[Task description]:
Restate the listing that follows word for word, without its pictures.

-- Dataset entries follows --

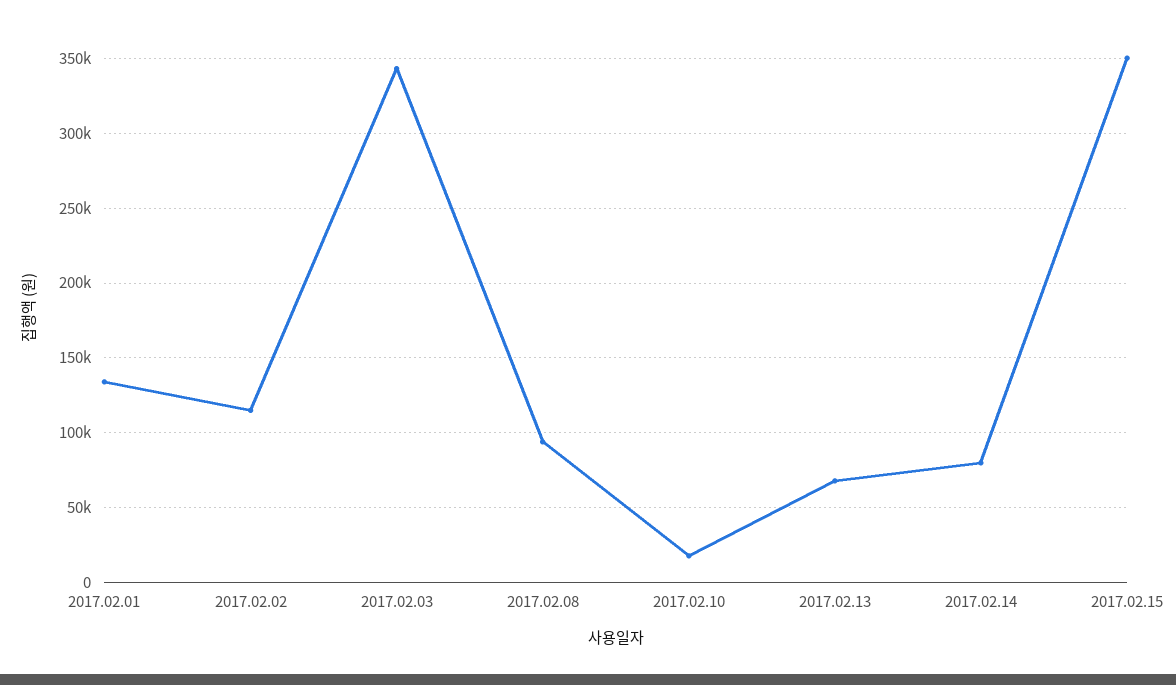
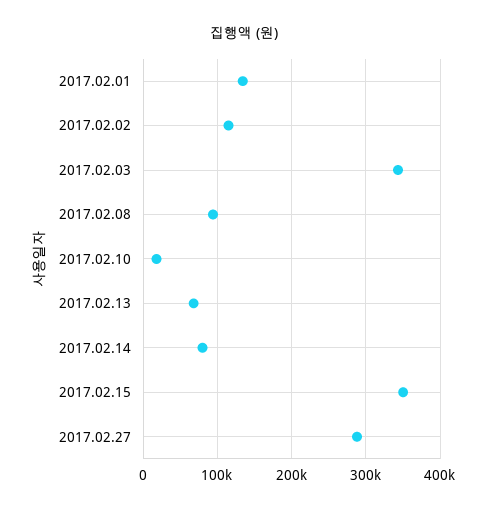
2017.02.27: none -> 290000

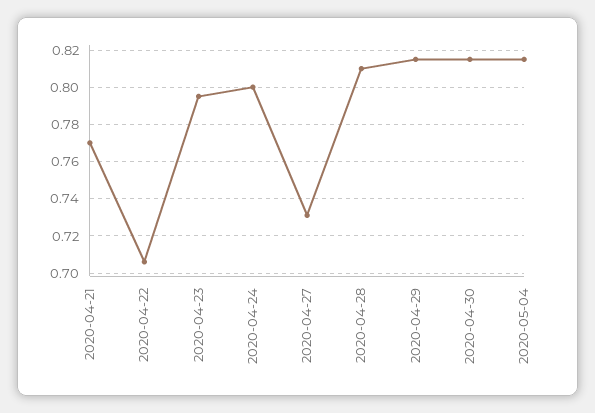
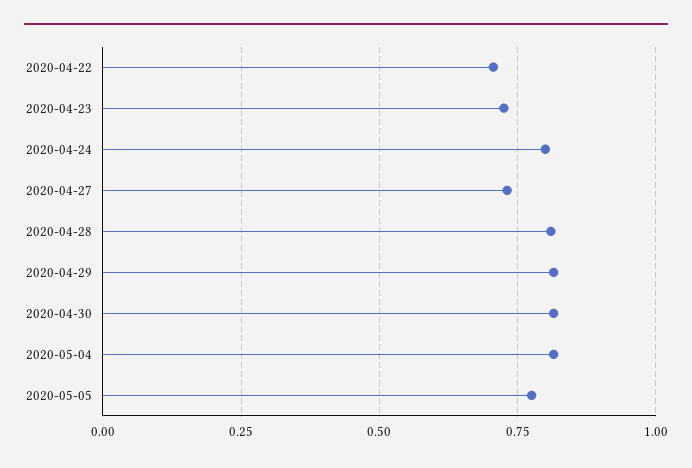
2020-04-21: 0.77 -> none
2020-04-23: 0.795 -> 0.725
2020-05-05: none -> 0.775

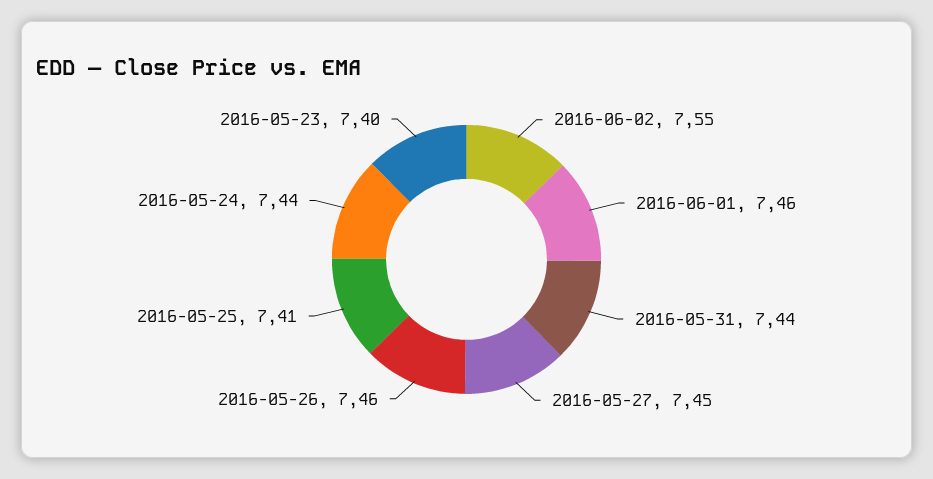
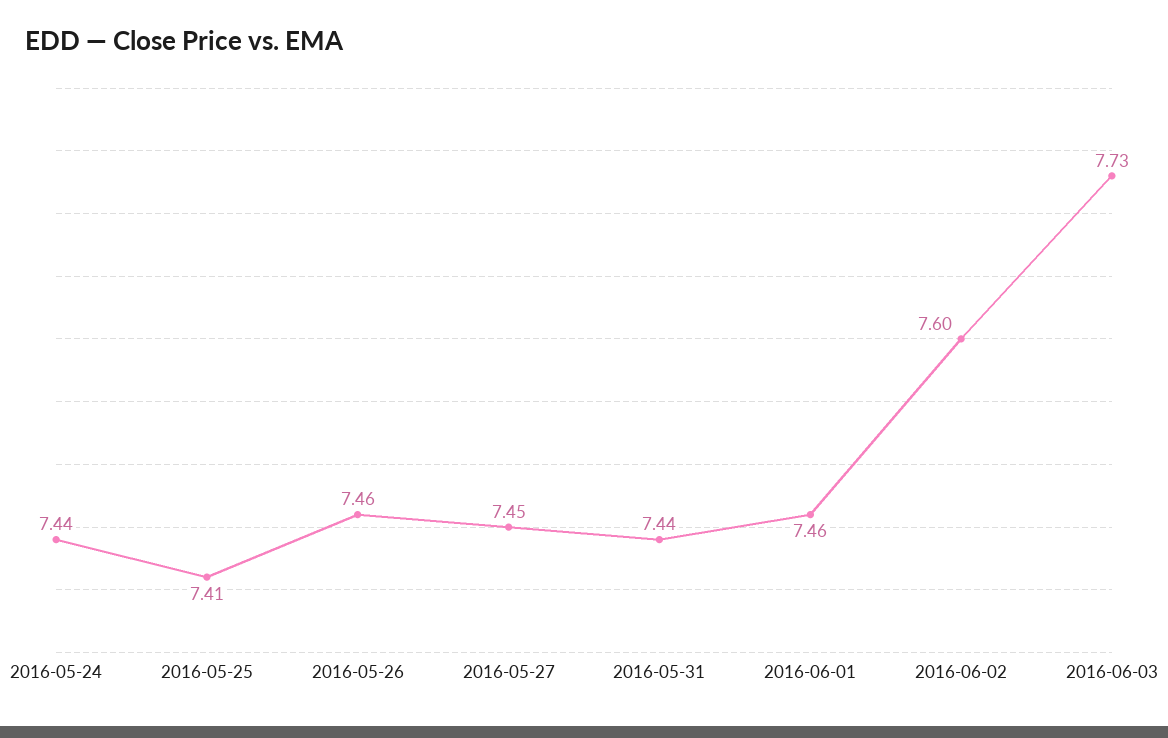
2016-06-02: 7.55 -> 7.6
2016-05-23: 7.4 -> none
2016-06-03: none -> 7.73

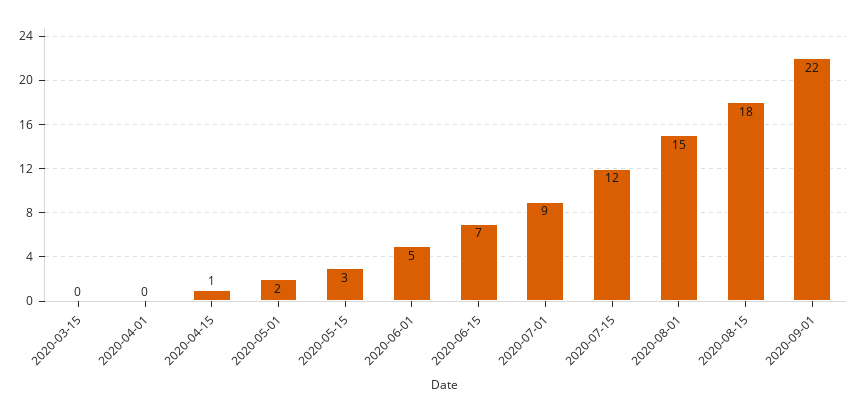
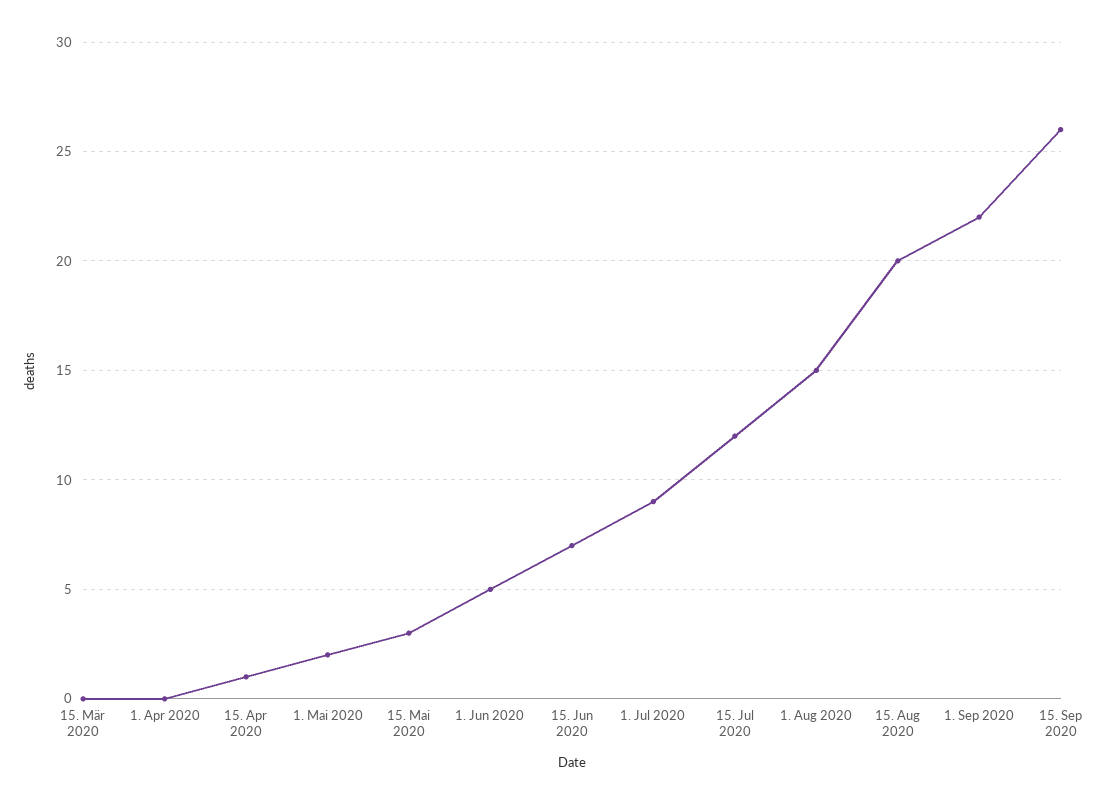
2020-08-15: 18 -> 20
15. Sep 2020: none -> 26

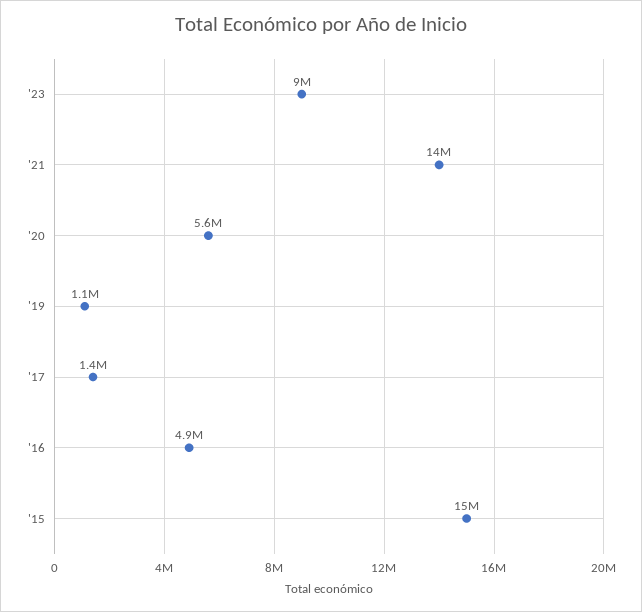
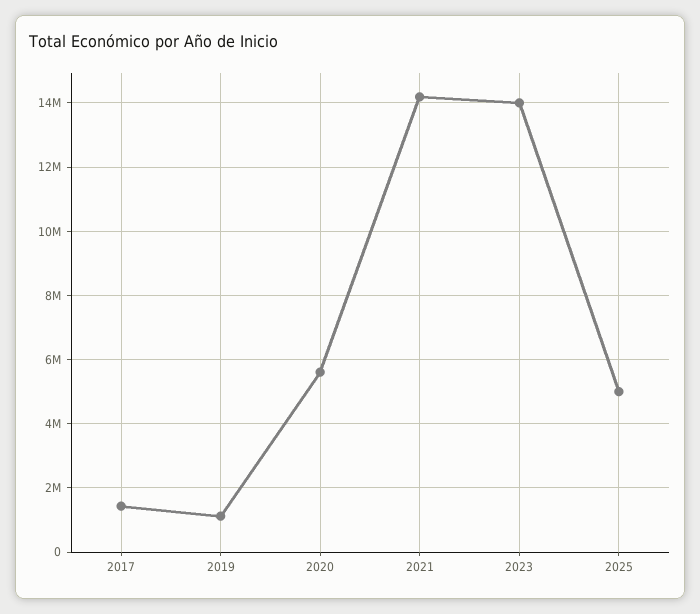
'23: 9000000 -> 14000000
'16: 4900000 -> none
'15: 15000000 -> none
2025: none -> 5000000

-- Dataset entries concluded --

[Solution to this problem]:
2017.02.27: none -> 290000

2020-04-21: 0.77 -> none
2020-04-23: 0.795 -> 0.725
2020-05-05: none -> 0.775

2016-06-02: 7.55 -> 7.6
2016-05-23: 7.4 -> none
2016-06-03: none -> 7.73

2020-08-15: 18 -> 20
15. Sep 2020: none -> 26

'23: 9000000 -> 14000000
'16: 4900000 -> none
'15: 15000000 -> none
2025: none -> 5000000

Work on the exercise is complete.